About this exercise: Entries follow. Give back exactly the lines starting at the one containing "llamadas al sistema." and ending at the one containing "Me interesa divulgar", and no other lines.

Material supplied:
○ ○ ○ ○ ○

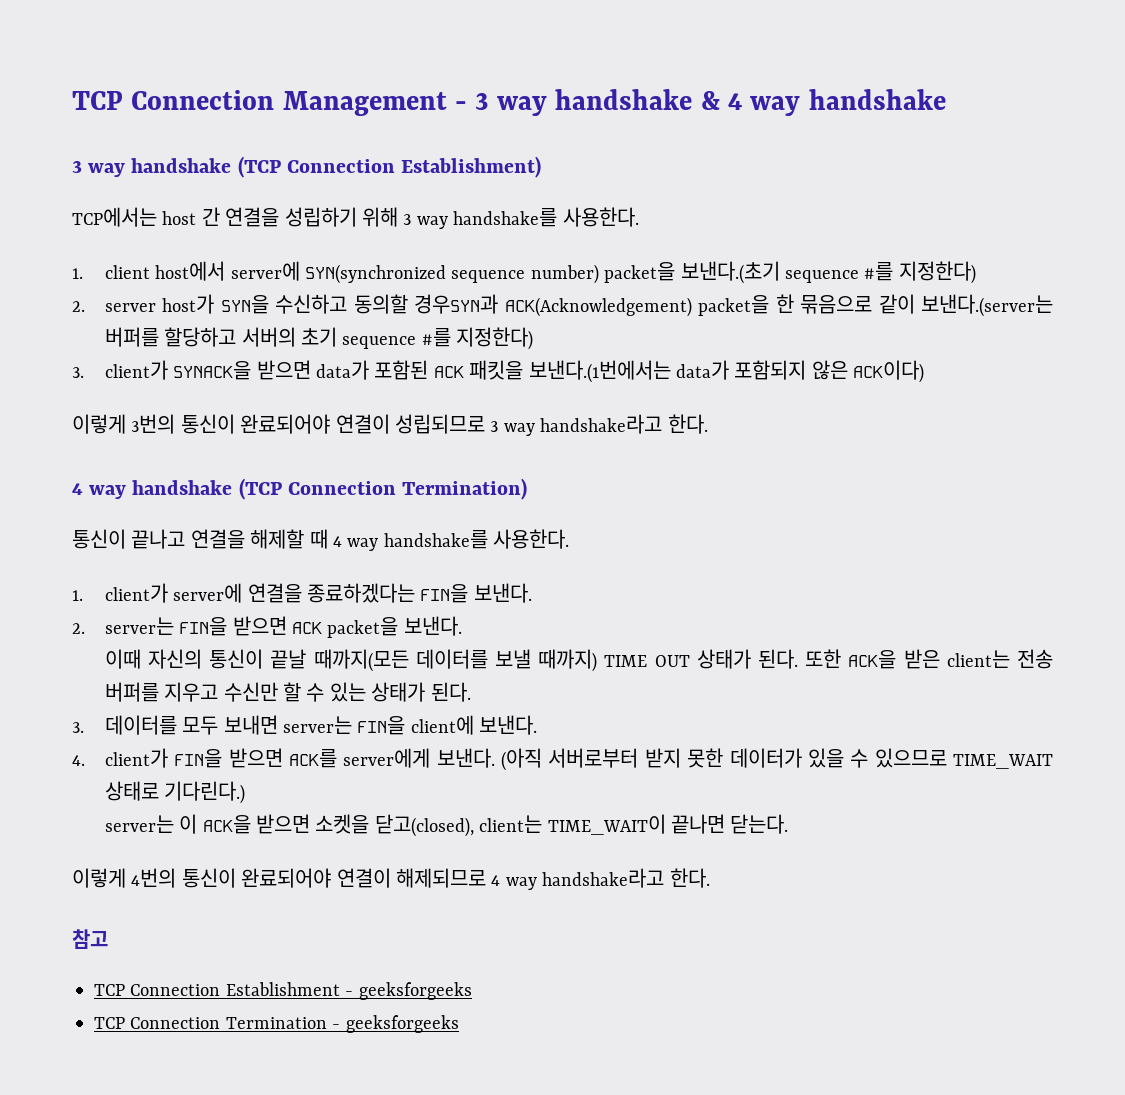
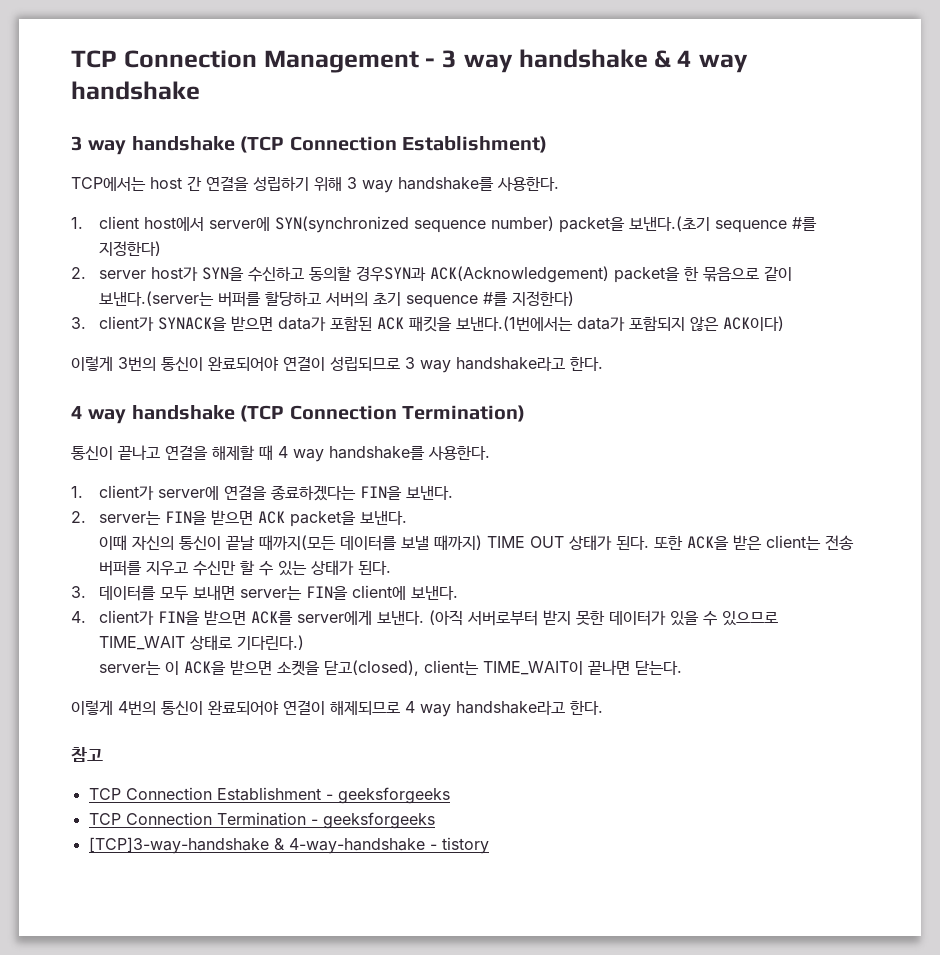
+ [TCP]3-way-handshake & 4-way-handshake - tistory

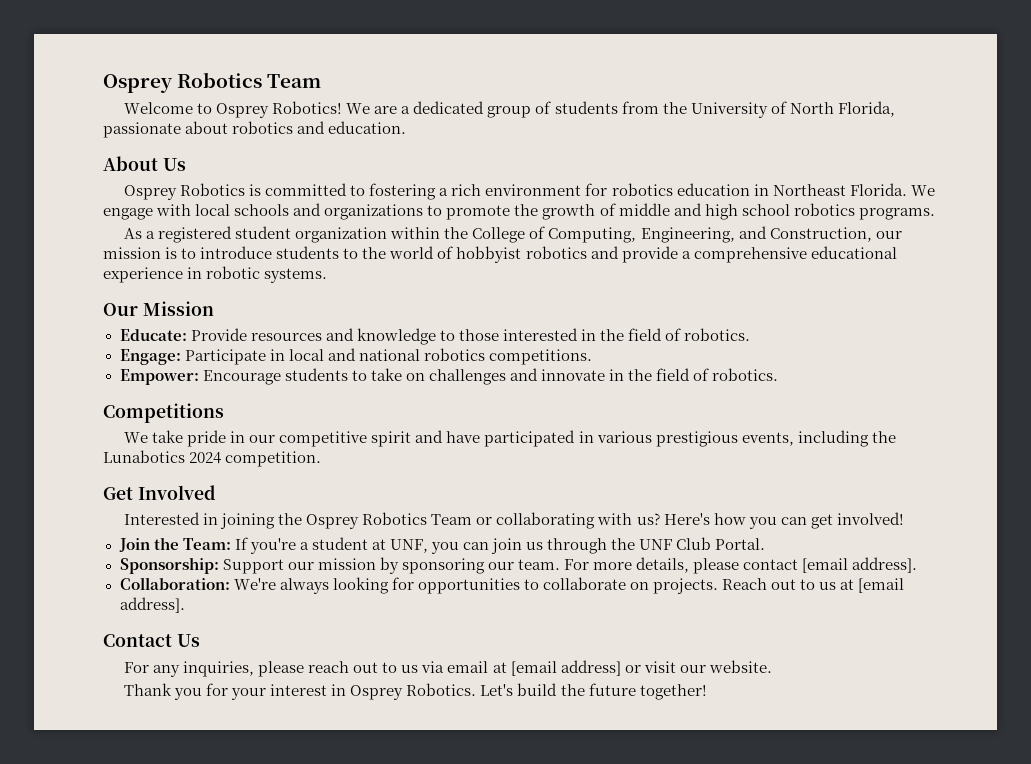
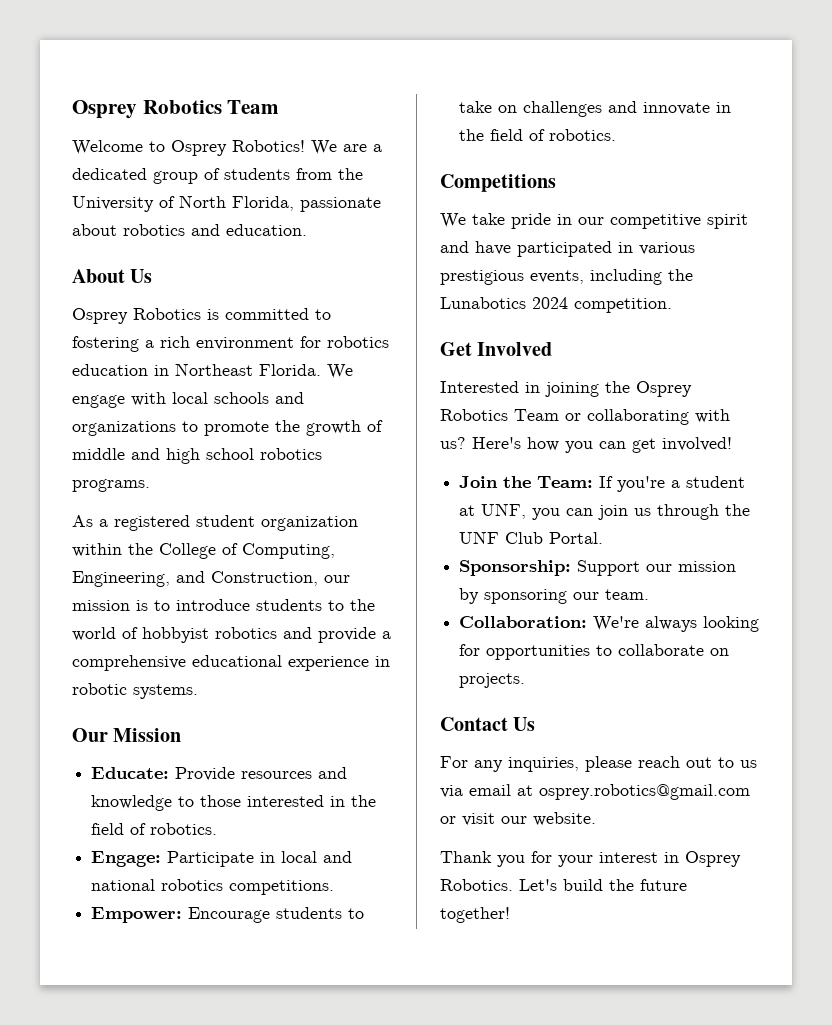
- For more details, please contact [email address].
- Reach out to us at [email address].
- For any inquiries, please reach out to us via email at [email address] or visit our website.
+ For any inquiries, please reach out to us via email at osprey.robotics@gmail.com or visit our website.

○ ○ ○ ○ ○

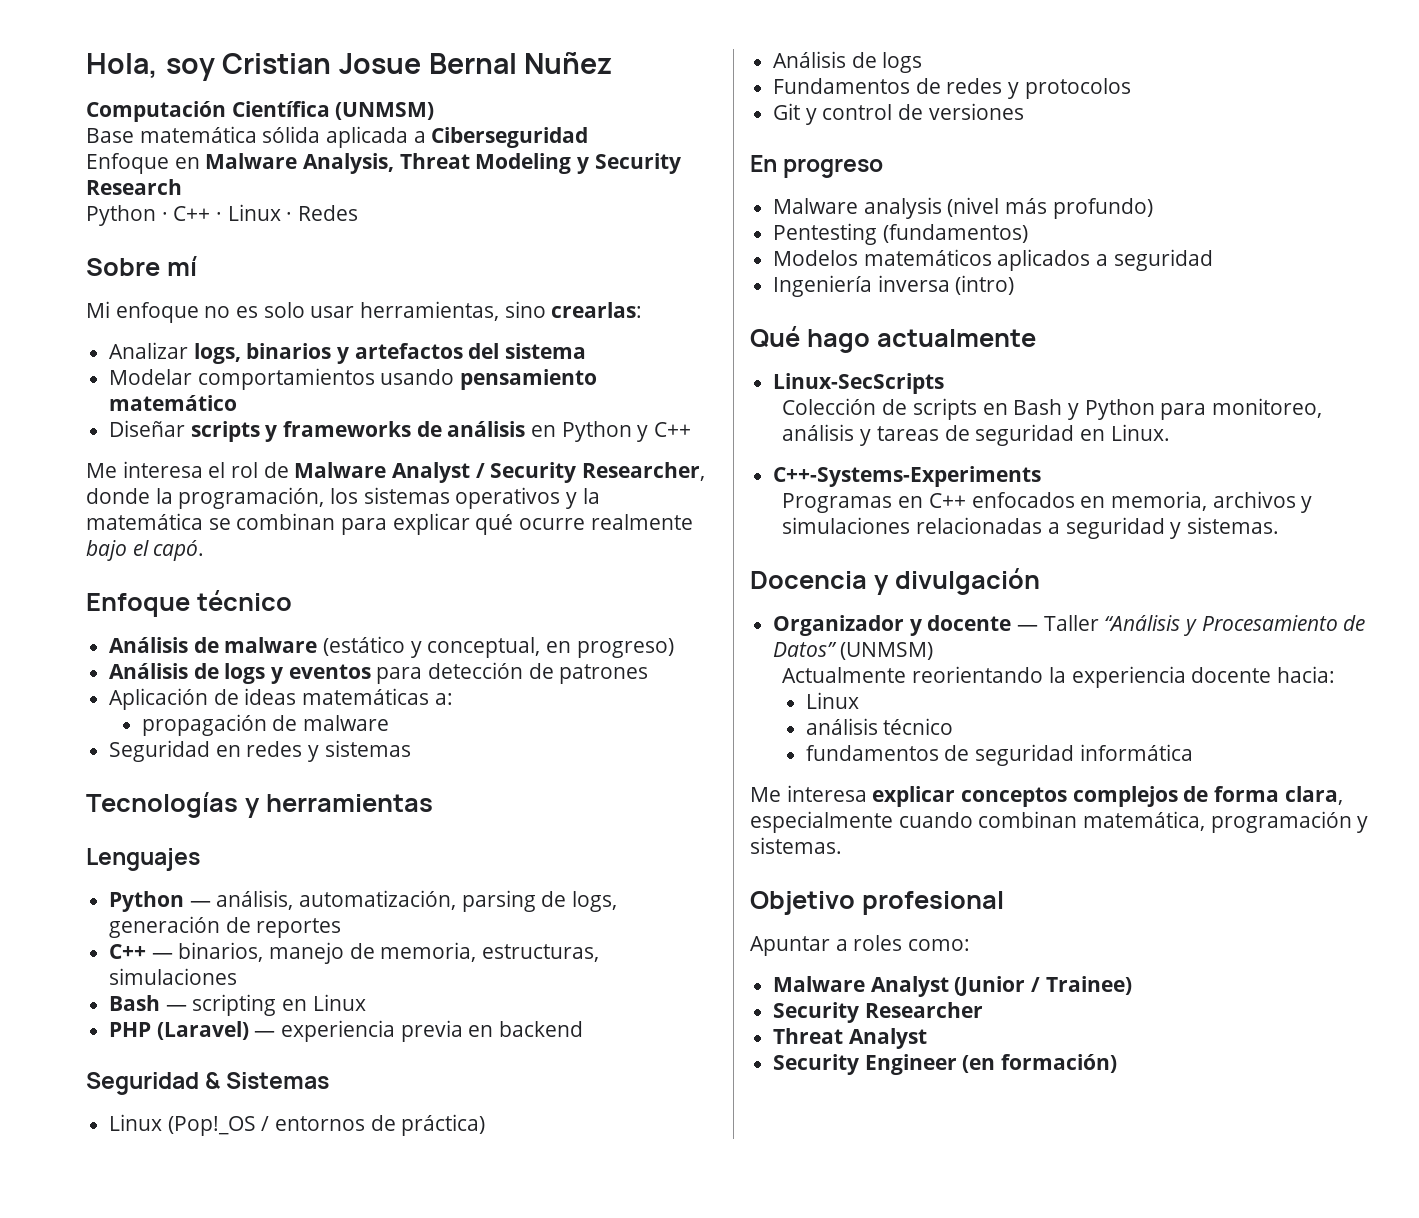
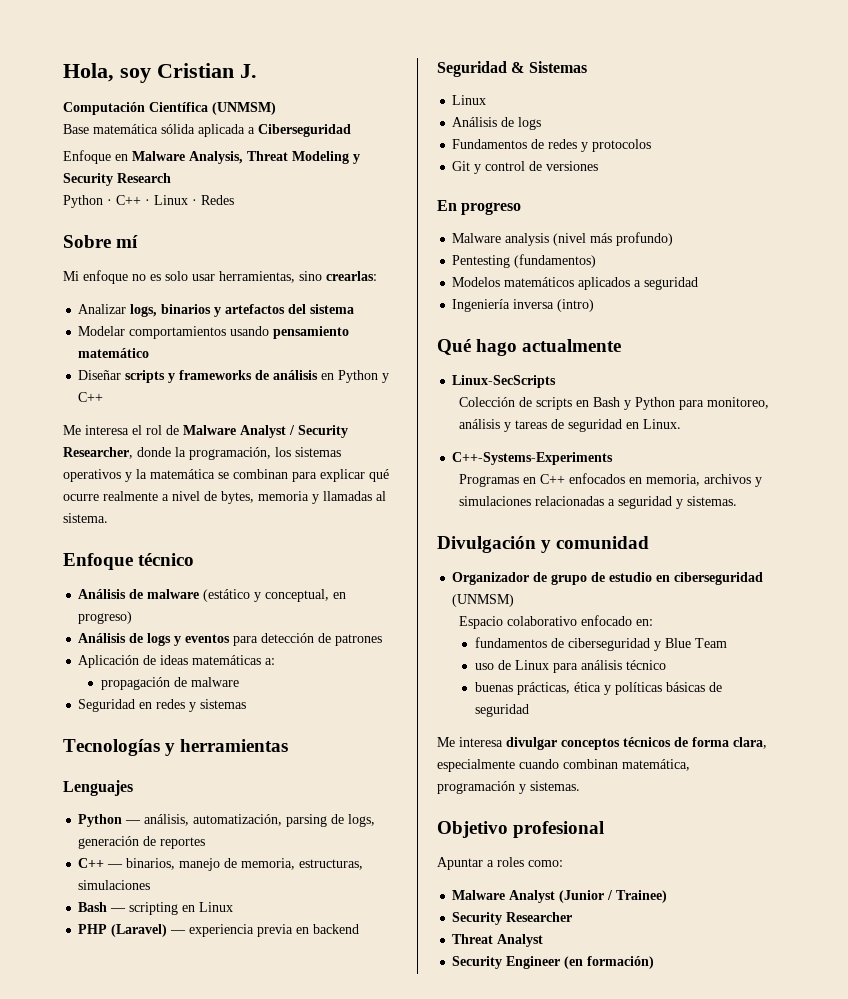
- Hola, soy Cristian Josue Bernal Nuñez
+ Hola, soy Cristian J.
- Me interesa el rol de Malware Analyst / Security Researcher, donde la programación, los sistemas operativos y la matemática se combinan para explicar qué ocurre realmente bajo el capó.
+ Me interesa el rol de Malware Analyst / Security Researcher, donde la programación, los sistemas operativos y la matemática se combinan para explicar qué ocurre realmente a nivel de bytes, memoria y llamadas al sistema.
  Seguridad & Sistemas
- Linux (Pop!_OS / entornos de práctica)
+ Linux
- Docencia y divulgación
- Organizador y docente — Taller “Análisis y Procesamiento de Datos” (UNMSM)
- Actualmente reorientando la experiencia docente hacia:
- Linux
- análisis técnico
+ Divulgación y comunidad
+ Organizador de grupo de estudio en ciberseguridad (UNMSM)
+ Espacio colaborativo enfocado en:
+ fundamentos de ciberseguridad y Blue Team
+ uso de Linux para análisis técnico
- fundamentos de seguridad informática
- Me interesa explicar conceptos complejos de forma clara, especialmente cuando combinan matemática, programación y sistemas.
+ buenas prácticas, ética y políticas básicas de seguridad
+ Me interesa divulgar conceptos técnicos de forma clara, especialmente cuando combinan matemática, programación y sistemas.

○ ○ ○ ○ ○

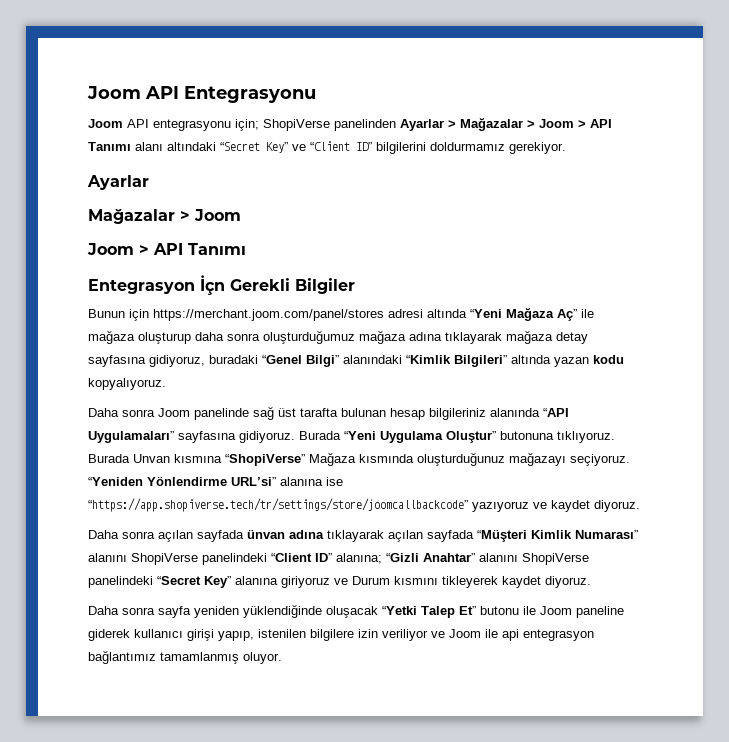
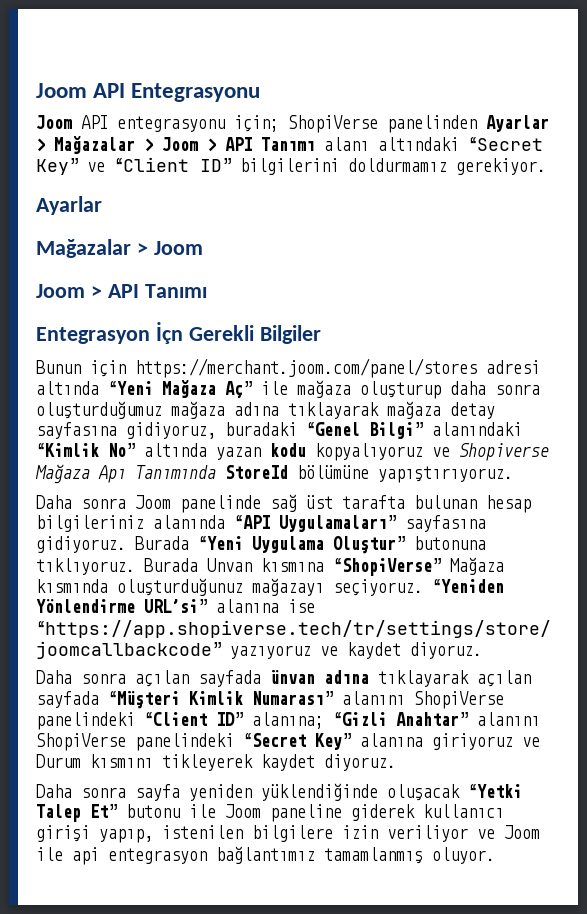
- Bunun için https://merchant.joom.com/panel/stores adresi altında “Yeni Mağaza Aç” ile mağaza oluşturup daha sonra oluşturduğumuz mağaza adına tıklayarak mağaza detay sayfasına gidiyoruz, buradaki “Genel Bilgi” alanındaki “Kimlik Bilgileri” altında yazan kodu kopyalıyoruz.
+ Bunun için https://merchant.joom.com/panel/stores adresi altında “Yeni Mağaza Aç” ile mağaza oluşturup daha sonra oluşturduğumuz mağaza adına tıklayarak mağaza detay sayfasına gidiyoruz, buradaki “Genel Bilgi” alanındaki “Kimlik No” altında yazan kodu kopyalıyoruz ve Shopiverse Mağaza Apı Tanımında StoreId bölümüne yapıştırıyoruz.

○ ○ ○ ○ ○

Result below:
+ Me interesa el rol de Malware Analyst / Security Researcher, donde la programación, los sistemas operativos y la matemática se combinan para explicar qué ocurre realmente a nivel de bytes, memoria y llamadas al sistema.
  Seguridad & Sistemas
- Linux (Pop!_OS / entornos de práctica)
+ Linux
- Docencia y divulgación
- Organizador y docente — Taller “Análisis y Procesamiento de Datos” (UNMSM)
- Actualmente reorientando la experiencia docente hacia:
- Linux
- análisis técnico
+ Divulgación y comunidad
+ Organizador de grupo de estudio en ciberseguridad (UNMSM)
+ Espacio colaborativo enfocado en:
+ fundamentos de ciberseguridad y Blue Team
+ uso de Linux para análisis técnico
- fundamentos de seguridad informática
- Me interesa explicar conceptos complejos de forma clara, especialmente cuando combinan matemática, programación y sistemas.
+ buenas prácticas, ética y políticas básicas de seguridad
+ Me interesa divulgar conceptos técnicos de forma clara, especialmente cuando combinan matemática, programación y sistemas.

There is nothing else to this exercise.